* SOURCE RECORDS:
Start of Block

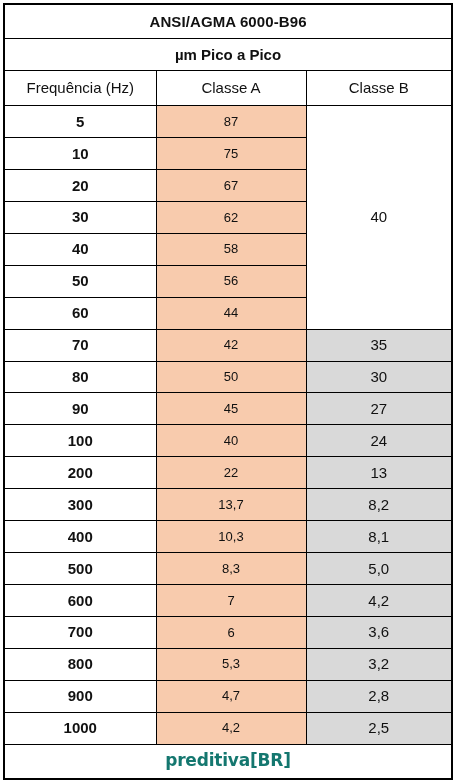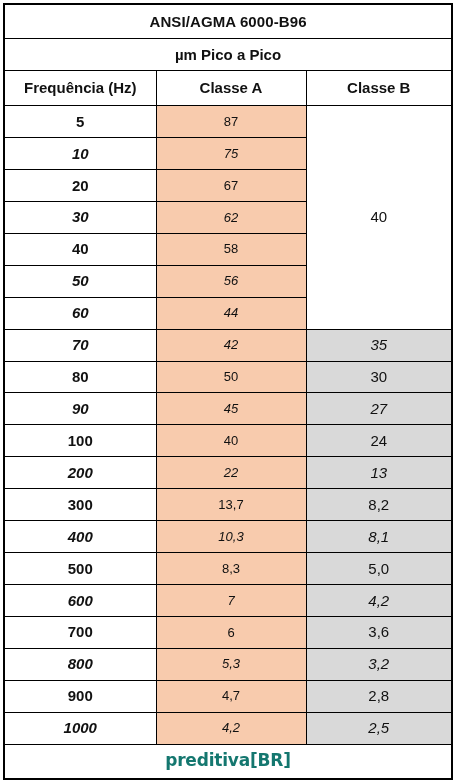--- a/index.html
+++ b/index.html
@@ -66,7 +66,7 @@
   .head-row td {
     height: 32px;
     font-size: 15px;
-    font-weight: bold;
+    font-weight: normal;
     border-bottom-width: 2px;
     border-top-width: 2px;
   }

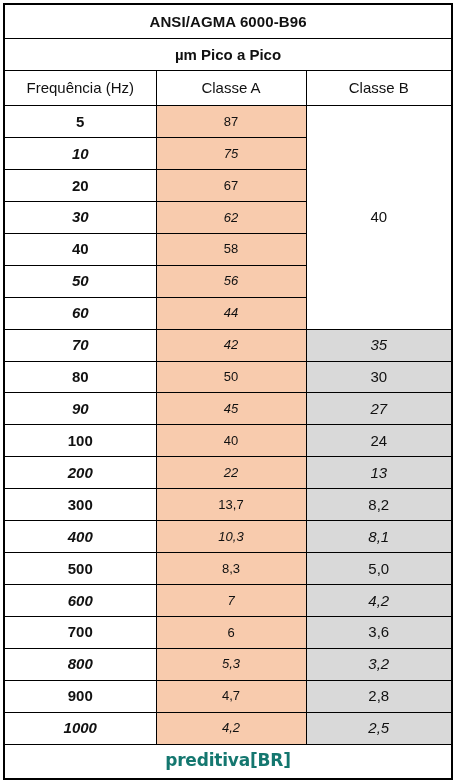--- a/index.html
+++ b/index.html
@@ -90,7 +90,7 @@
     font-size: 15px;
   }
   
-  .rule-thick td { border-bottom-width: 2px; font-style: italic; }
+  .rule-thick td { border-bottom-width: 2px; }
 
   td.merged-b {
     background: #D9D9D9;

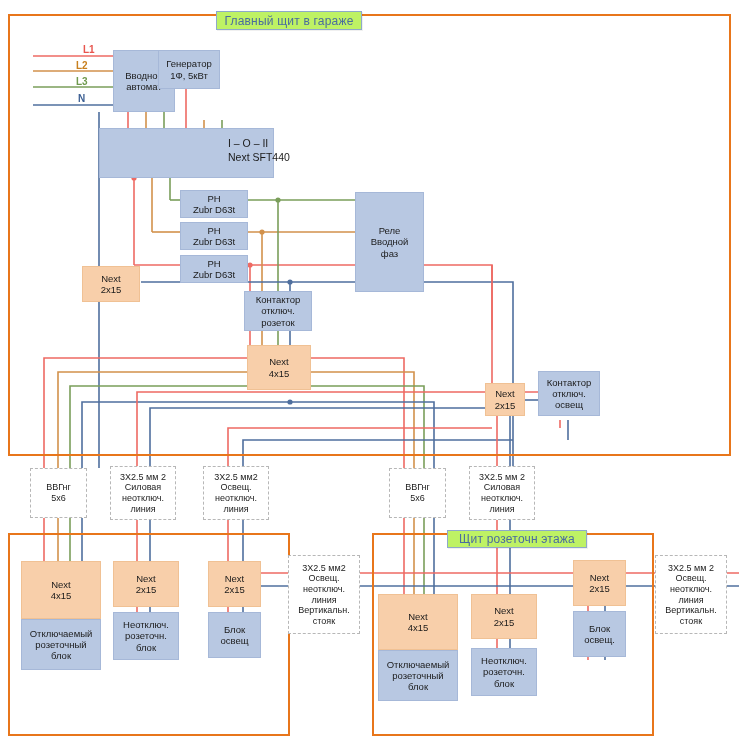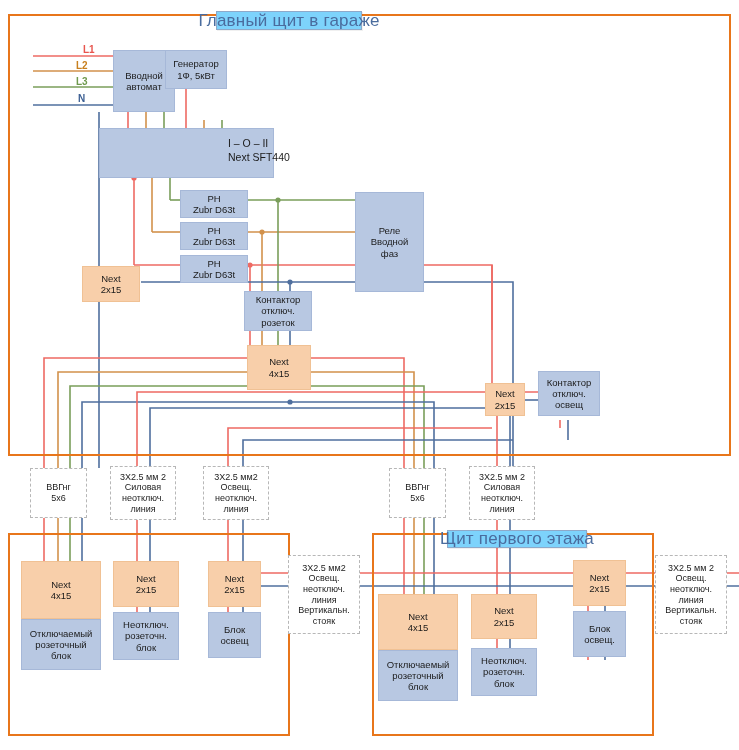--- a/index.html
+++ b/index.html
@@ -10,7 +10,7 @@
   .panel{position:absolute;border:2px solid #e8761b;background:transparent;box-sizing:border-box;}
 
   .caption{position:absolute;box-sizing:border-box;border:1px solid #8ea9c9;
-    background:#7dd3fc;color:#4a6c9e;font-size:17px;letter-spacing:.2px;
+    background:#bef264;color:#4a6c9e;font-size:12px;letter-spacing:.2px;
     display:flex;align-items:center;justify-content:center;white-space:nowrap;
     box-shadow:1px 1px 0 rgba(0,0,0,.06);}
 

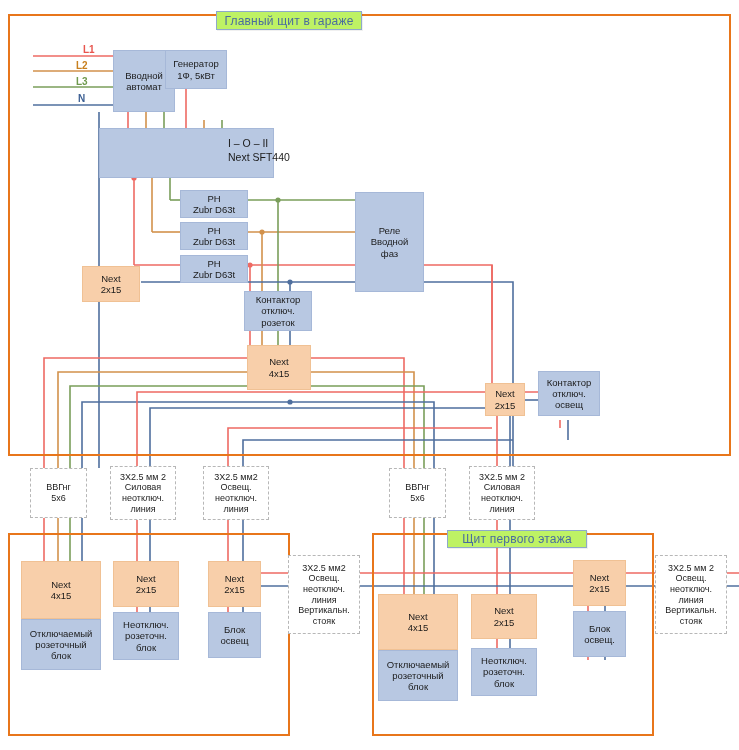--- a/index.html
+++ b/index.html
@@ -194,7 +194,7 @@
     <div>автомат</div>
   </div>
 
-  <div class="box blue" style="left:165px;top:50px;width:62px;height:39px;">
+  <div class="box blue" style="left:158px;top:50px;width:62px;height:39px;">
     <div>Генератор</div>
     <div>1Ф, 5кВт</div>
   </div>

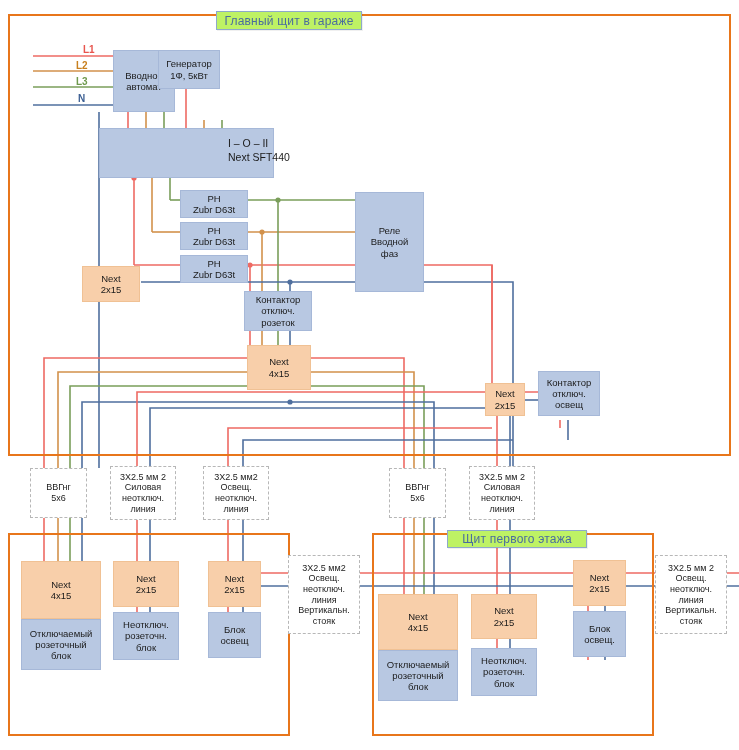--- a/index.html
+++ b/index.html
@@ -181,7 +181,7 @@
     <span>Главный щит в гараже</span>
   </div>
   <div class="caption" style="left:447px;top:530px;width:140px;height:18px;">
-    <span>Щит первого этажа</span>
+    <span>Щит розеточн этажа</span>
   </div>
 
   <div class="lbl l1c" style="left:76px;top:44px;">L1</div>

End of Block

* INSTRUCTIONS FOR THE TASK: Only lines of the data holding the word "color" go in the answer. Please copy each of them.

* RESULT FOR THIS TASK:
-    background:#7dd3fc;color:#4a6c9e;font-size:17px;letter-spacing:.2px;
+    background:#bef264;color:#4a6c9e;font-size:12px;letter-spacing:.2px;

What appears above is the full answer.